▶ _Exercise_: Where does the string "Safaruddin" occur in the records below? Copy every line that holds it.

▶ _Source data_:
=====
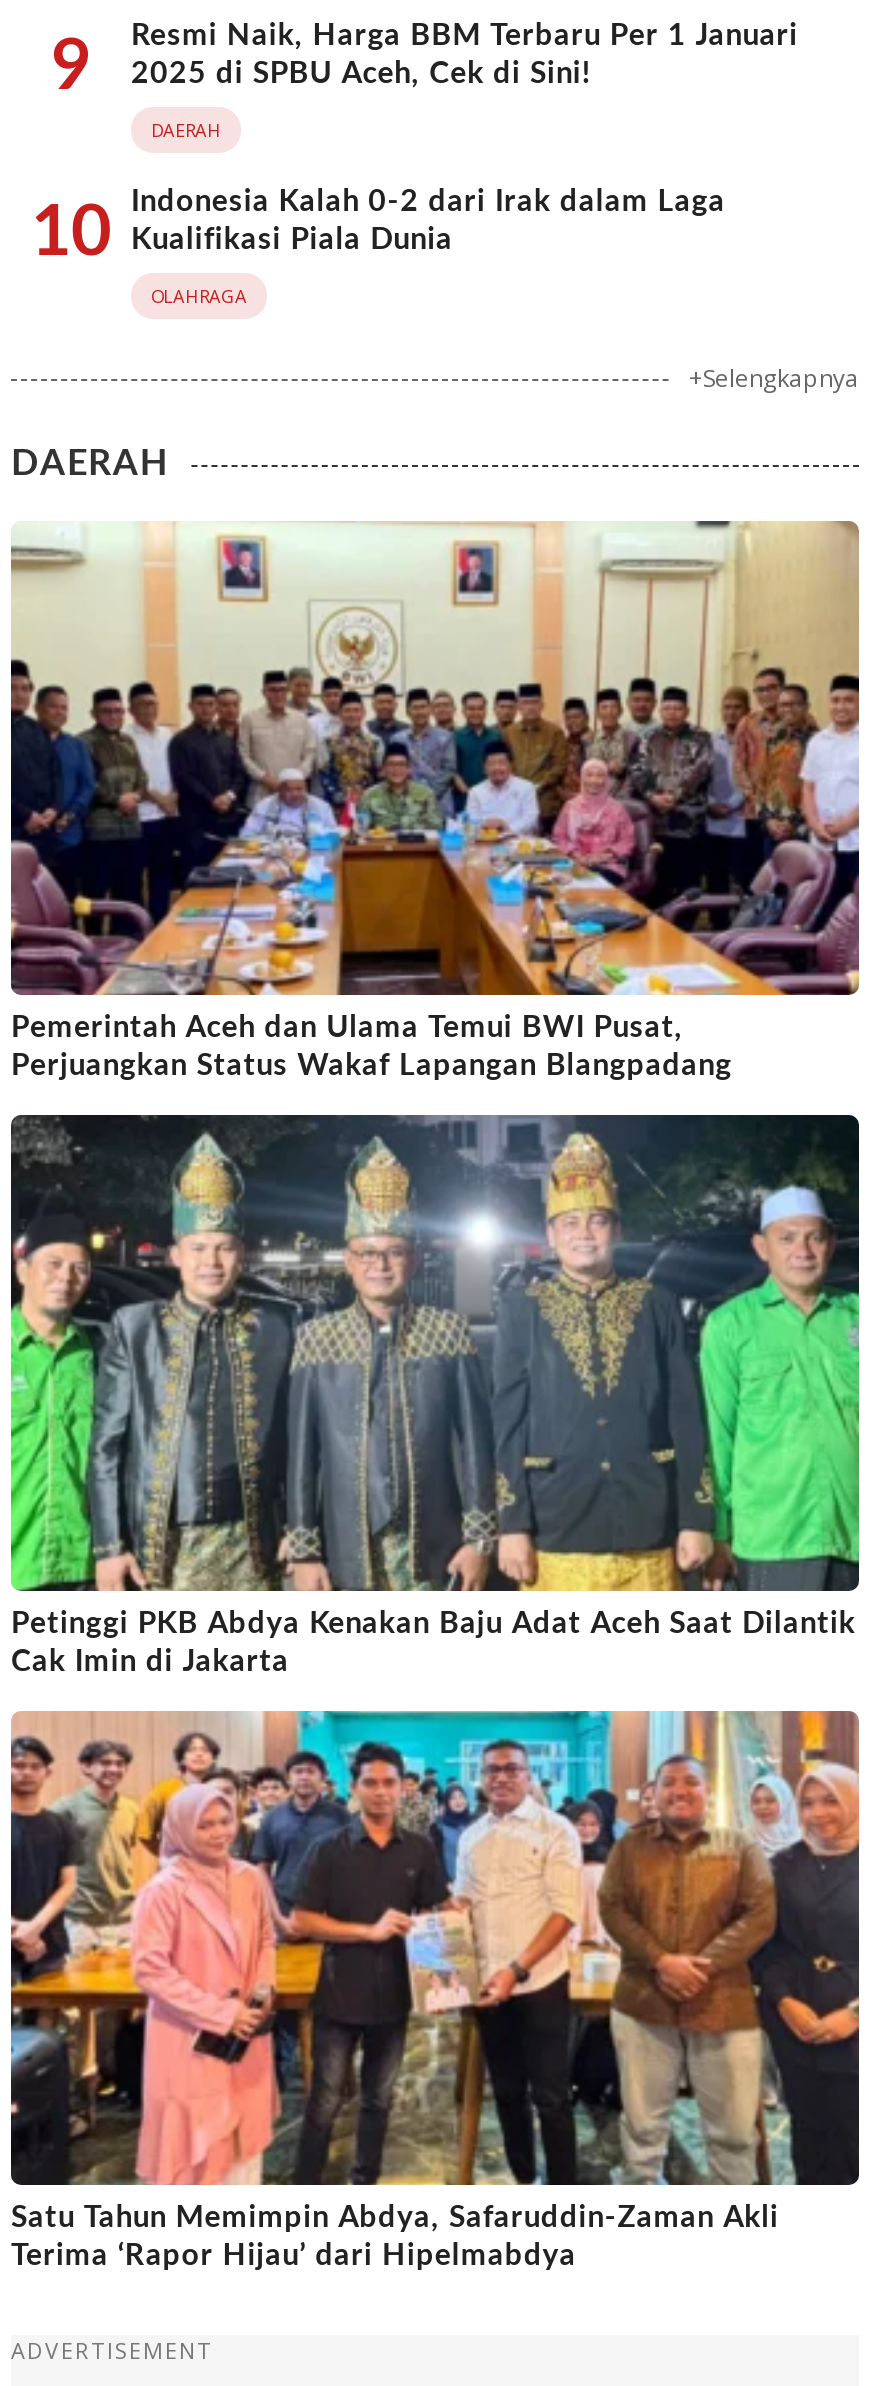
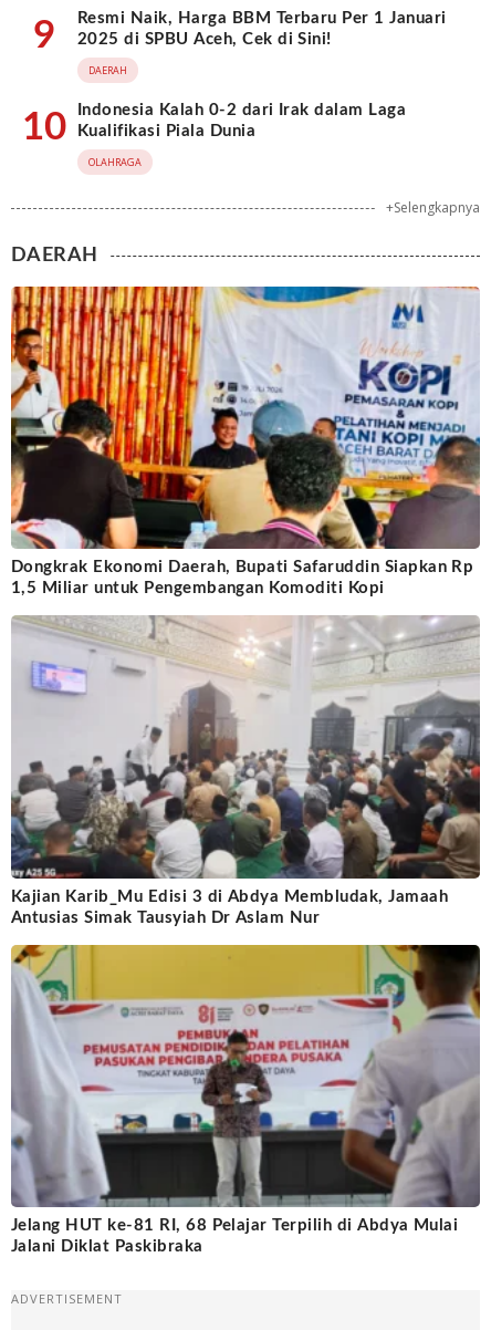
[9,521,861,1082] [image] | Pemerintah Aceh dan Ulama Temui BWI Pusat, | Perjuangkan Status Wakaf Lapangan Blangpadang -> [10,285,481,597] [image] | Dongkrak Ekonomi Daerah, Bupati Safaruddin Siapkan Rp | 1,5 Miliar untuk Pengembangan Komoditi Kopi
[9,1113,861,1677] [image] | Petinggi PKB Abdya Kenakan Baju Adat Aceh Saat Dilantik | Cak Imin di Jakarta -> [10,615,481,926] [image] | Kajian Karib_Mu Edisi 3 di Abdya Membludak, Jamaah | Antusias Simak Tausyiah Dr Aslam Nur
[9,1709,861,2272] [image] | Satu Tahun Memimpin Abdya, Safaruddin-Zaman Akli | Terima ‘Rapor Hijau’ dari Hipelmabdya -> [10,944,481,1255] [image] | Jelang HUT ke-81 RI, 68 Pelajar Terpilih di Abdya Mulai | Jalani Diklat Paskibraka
=====
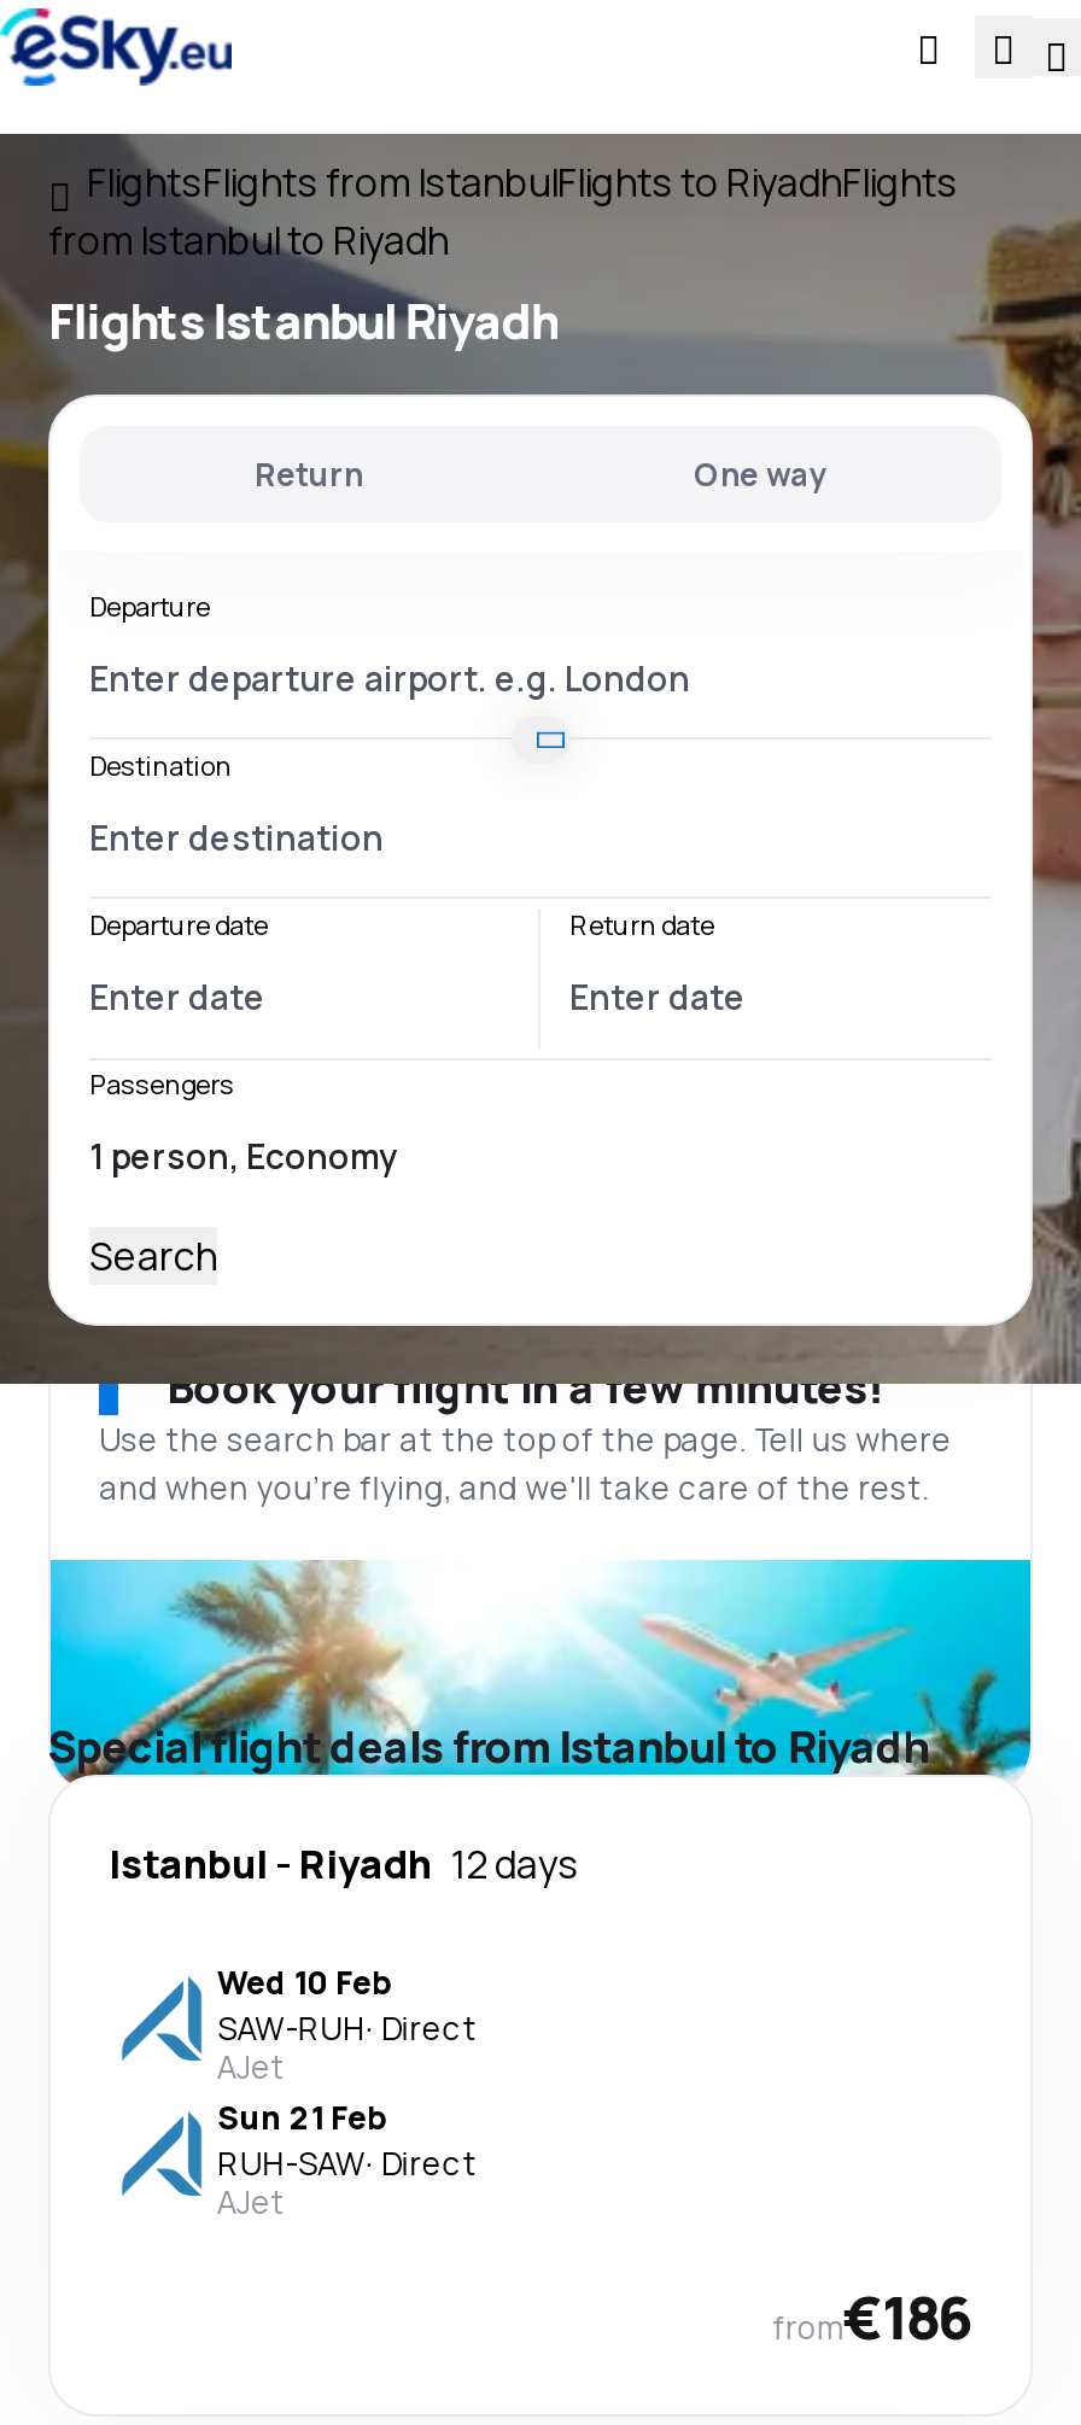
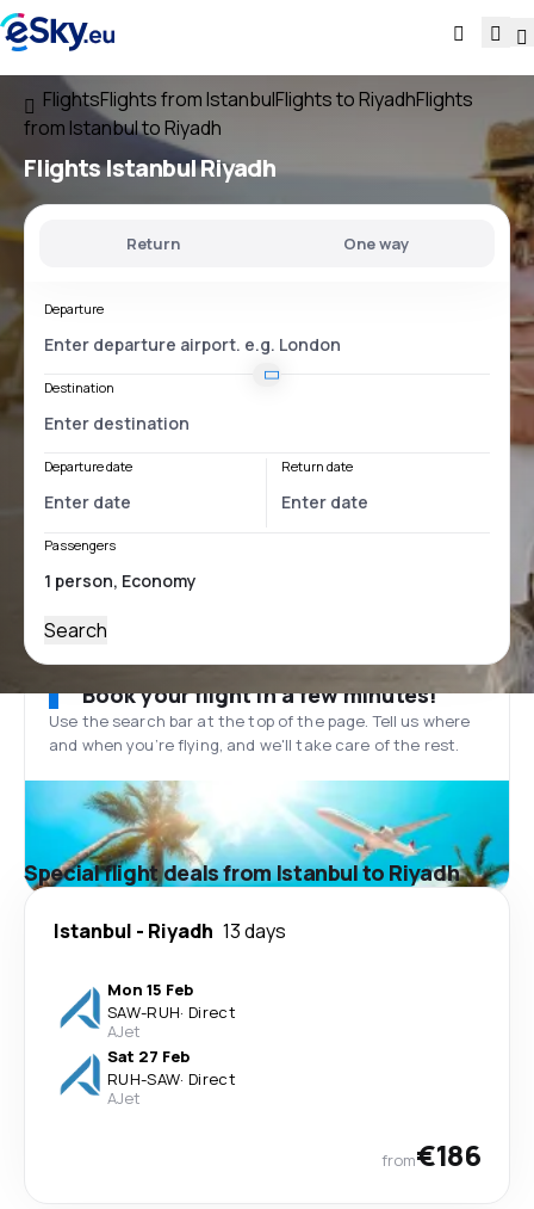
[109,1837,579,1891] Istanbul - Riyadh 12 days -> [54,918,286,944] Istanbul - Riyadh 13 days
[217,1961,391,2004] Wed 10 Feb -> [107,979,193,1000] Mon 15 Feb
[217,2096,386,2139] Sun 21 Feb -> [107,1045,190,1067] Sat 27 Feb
=====
▶ _Answer to this task_:
[9,521,861,1082] [image] | Pemerintah Aceh dan Ulama Temui BWI Pusat, | Perjuangkan Status Wakaf Lapangan Blangpadang -> [10,285,481,597] [image] | Dongkrak Ekonomi Daerah, Bupati Safaruddin Siapkan Rp | 1,5 Miliar untuk Pengembangan Komoditi Kopi
[9,1709,861,2272] [image] | Satu Tahun Memimpin Abdya, Safaruddin-Zaman Akli | Terima ‘Rapor Hijau’ dari Hipelmabdya -> [10,944,481,1255] [image] | Jelang HUT ke-81 RI, 68 Pelajar Terpilih di Abdya Mulai | Jalani Diklat Paskibraka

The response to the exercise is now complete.